La
Grecia ricopre la presidenza del Seecp
ALLEANZA
CONTRO IL TERRORISMO:
GRECIA IN PRIMA FILA
di Arianna
Caputi
I
Ministri dell'Interno e della Giustizia
di nove Paesi dell'Europa del Sud-Est hanno
concordato di impegnarsi a rafforzare le
iniziative per la lotta al traffico di esseri
umani, al terrorismo e al crimine organizzato
e a cooperare più strettamente con
l'Unione europea su questi problemi.
Su tali questioni è stata firmata
una Dichiarazione congiunta al termine di
una giornata di lavori dei Ministri del
Processo di Cooperazione nell'Europa del
Sud-Est (Seecp), svoltasi nella località
turistica di Loutraki nel mese
di Aprile, presso Corinto, a circa 80 km
da Atene.
I
primi Ministri dell'Europa sud-orientale
si sono incontrati a Salonicco il 3 Maggio
2006: "La Grecia continua a sostenere
la prospettiva europea dei paesi dell'Europa
Sud-orientale ed a lavorare con coerenza
verso questa direzione", ha dichiarato
il primo Ministro greco Costas Karamanlìs,
prendendo la parola ai lavori dell'iniziativa
per la collaborazione dei Paesi dell'area
balcanica, in corso a Salonicco. Al margine
della riunione, Karamanlìs ha incontrato
il primo Ministro turco Tayyip Erdogan ed
il primo Ministro Romeno Calin Popescu Tariceanu.

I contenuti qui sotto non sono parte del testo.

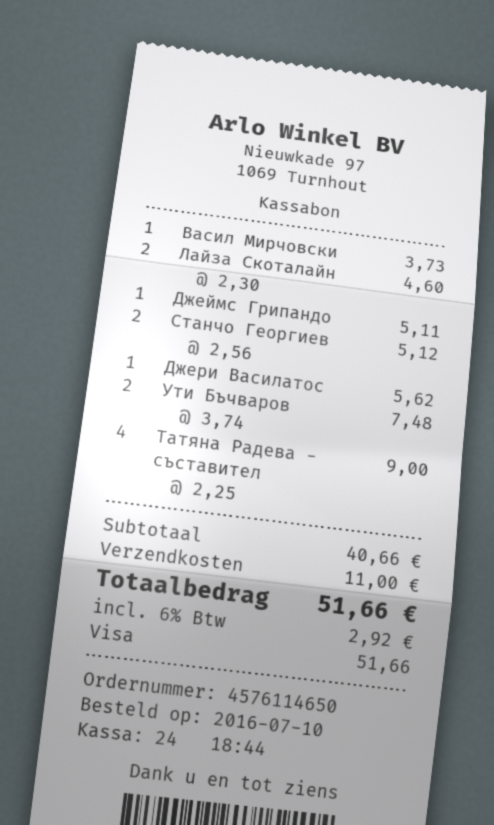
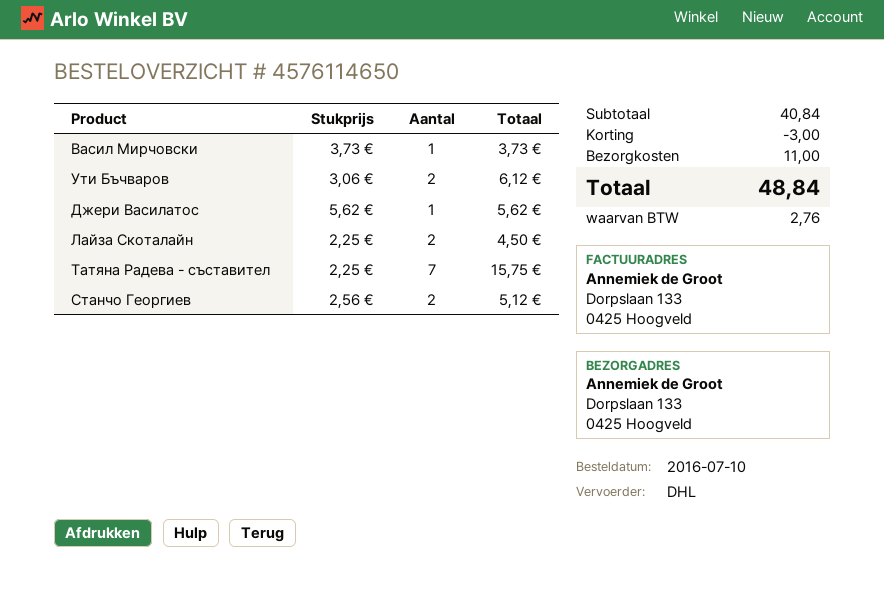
Лайза Скоталайн: 2 x 2.30 = 4.60 -> 2 x 2.25 = 4.50
Джеймс Грипандо: 1 x 5.11 = 5.11 -> none
Ути Бъчваров: 2 x 3.74 = 7.48 -> 2 x 3.06 = 6.12
Татяна Радева - съставител: 4 x 2.25 = 9.00 -> 7 x 2.25 = 15.75
subtotal: 40.66 -> 40.84
discount: none -> 3.00
tax: 2.92 -> 2.76
total: 51.66 -> 48.84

Riferendosi all'accordo per il libero commercio
tra i paesi dell' Europa Sudorientale (proposto
dalla ministro degli esteri di Atene Dora
Bakojanni) il primo Ministro greco ha aggiunto
che "darà una spinta sostanziale
al commercio ed attirerà nuovi investimenti".
Ha inoltre espresso la sua soddisfazione
per la firma dell'accordo per la rete ferroviaria
ad alta velocità, mentre, riguardo
al futuro status del Kossovo, ha sottolineato
che "il processo negoziale dovrà
contribuire alla stabilità ed alla
sicurezza di tutta l'area".
La Grecia ricopre attualmente la presidenza
di turno del Seecp di cui fanno parte Albania,
Bulgaria, Croazia, Romania, Fyrom (ex Repubblica
jugoslava di Macedonia), Bosnia-Erzegovina
(dal 2001), Turchia e Serbia-Montenegro.
La Moldavia è Paese osservatore.
"Abbiamo concordato di rafforzare la
cooperazione frontaliera per la prevenzione
e la lotta contro il crimine organizzato
e il terrorismo, sulla base delle Convenzioni
in vigore e della legislazione dell'Unione
Europea e di cooperare con Eurojust e con
Europol", ha detto il Ministro della
Giustizia greco Anastassios Papaligouras.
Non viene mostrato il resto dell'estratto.